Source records
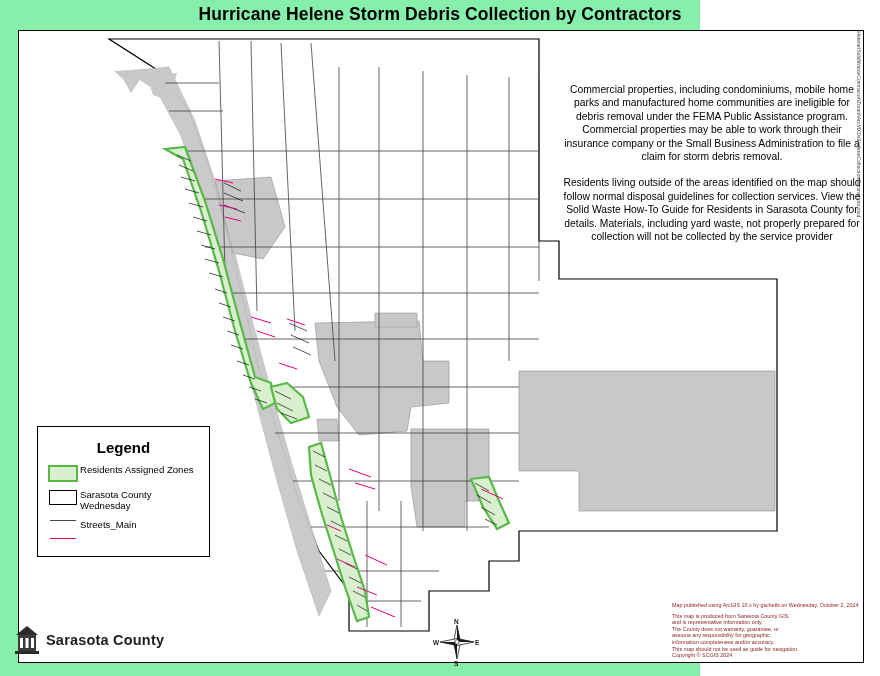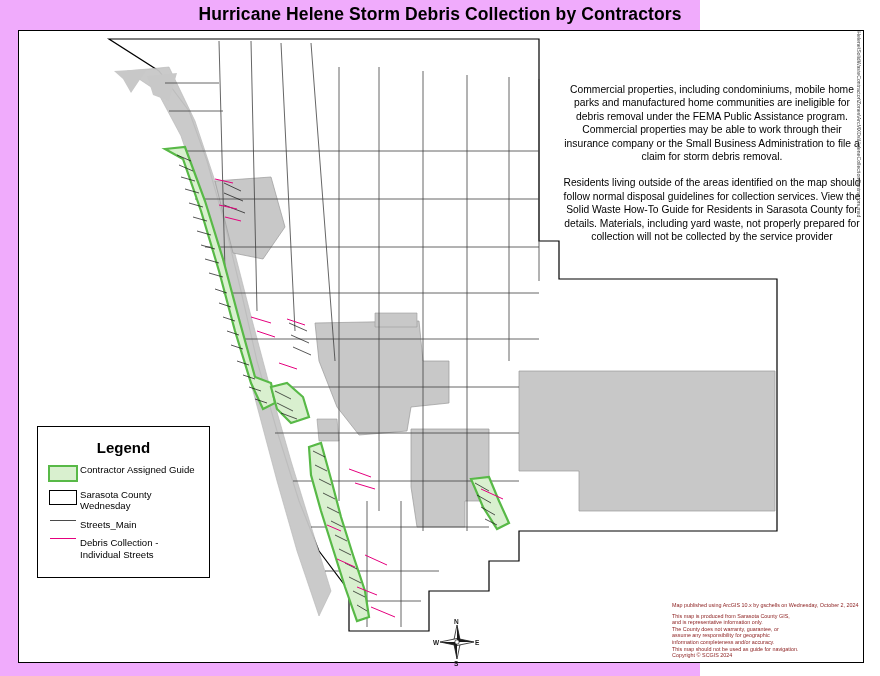--- a/index.html
+++ b/index.html
@@ -10,21 +10,21 @@
   body {
     width: 880px;
     height: 676px;
     font-family: "Liberation Sans", sans-serif;
     overflow: hidden;
   }
   #page {
     position: relative;
     width: 700px;
     height: 676px;
-    background: #f0abfc;
+    background: #86efac;
   }
 
   
   #title {
     position: absolute;
     left: 0;
     top: 4px;
     width: 880px;
     text-align: center;
     font-size: 17.5px;
@@ -279,21 +279,21 @@
       <p>Residents living outside of the areas identified on the map should follow normal disposal guidelines for collection services. View the Solid Waste How-To Guide for Residents in Sarasota County for details. Materials, including yard waste, not properly prepared for collection will not be collected by the service provider</p>
     </div>
 
     <div id="legend">
       <div id="legend-title">Legend</div>
 
       <div class="legend-row">
         <div class="swatch-wrap">
             <div class="sw-zone"></div>
           </div>
-        <div class="legend-label">Contractor Assigned Guide</div>
+        <div class="legend-label">Residents Assigned Zones</div>
       </div>
 
 
       <div class="legend-row">
         <div class="swatch-wrap">
             <div class="sw-county"></div>
           </div>
         <div class="legend-label">Sarasota County Wednesday</div>
       </div>
 
@@ -301,28 +301,40 @@
         <div class="swatch-wrap">
             <div class="sw-street"></div>
           </div>
         <div class="legend-label">Streets_Main</div>
       </div>
 
       <div class="legend-row">
         <div class="swatch-wrap">
             <div class="sw-debris"></div>
           </div>
-        <div class="legend-label">Debris Collection - Individual Streets</div>
       </div>
     </div>
 
     <div id="vpath">Path: N:\Support\HurricaneHelene\SolidWasteContractor\Zones\ArcMXDs\HeleneCollectionContractors.mxd</div>
 
   </div>
 
+  <div id="logo">
+    <div id="logo-mark">
+      <svg width="26" height="30" viewBox="0 0 26 30">
+        <rect x="1" y="26" width="24" height="3" fill="#2b2b2b"></rect>
+        <rect x="4" y="10" width="18" height="16" fill="#3a3a3a"></rect>
+        <rect x="6" y="13" width="3" height="10" fill="#ffffff"></rect>
+        <rect x="11.5" y="13" width="3" height="10" fill="#ffffff"></rect>
+        <rect x="17" y="13" width="3" height="10" fill="#ffffff"></rect>
+        <polygon points="13,1 24,10 2,10" fill="#2b2b2b"></polygon>
+      </svg>
+    </div>
+    <div id="logo-text">Sarasota County</div>
+  </div>
 
   <div id="compass">
     <svg width="54" height="58" viewBox="0 0 54 58">
       <g transform="translate(27,32)">
         <polygon points="0,-17 3.5,0 0,17 -3.5,0" fill="#ffffff" stroke="#1a1a1a" stroke-width="0.8"></polygon>
         <polygon points="-17,0 0,3.5 17,0 0,-3.5" fill="#ffffff" stroke="#1a1a1a" stroke-width="0.8"></polygon>
         <polygon points="0,-17 3.5,0 0,0" fill="#1a1a1a"></polygon>
         <polygon points="0,17 -3.5,0 0,0" fill="#1a1a1a"></polygon>
         <polygon points="-17,0 0,3.5 0,0" fill="#1a1a1a"></polygon>
         <polygon points="17,0 0,-3.5 0,0" fill="#1a1a1a"></polygon>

• [Task item]:
Look through the entries for the string "title". Every line that has it belongs in the answer.

• [Exercise answer]:
   #title {
       <div id="legend-title">Legend</div>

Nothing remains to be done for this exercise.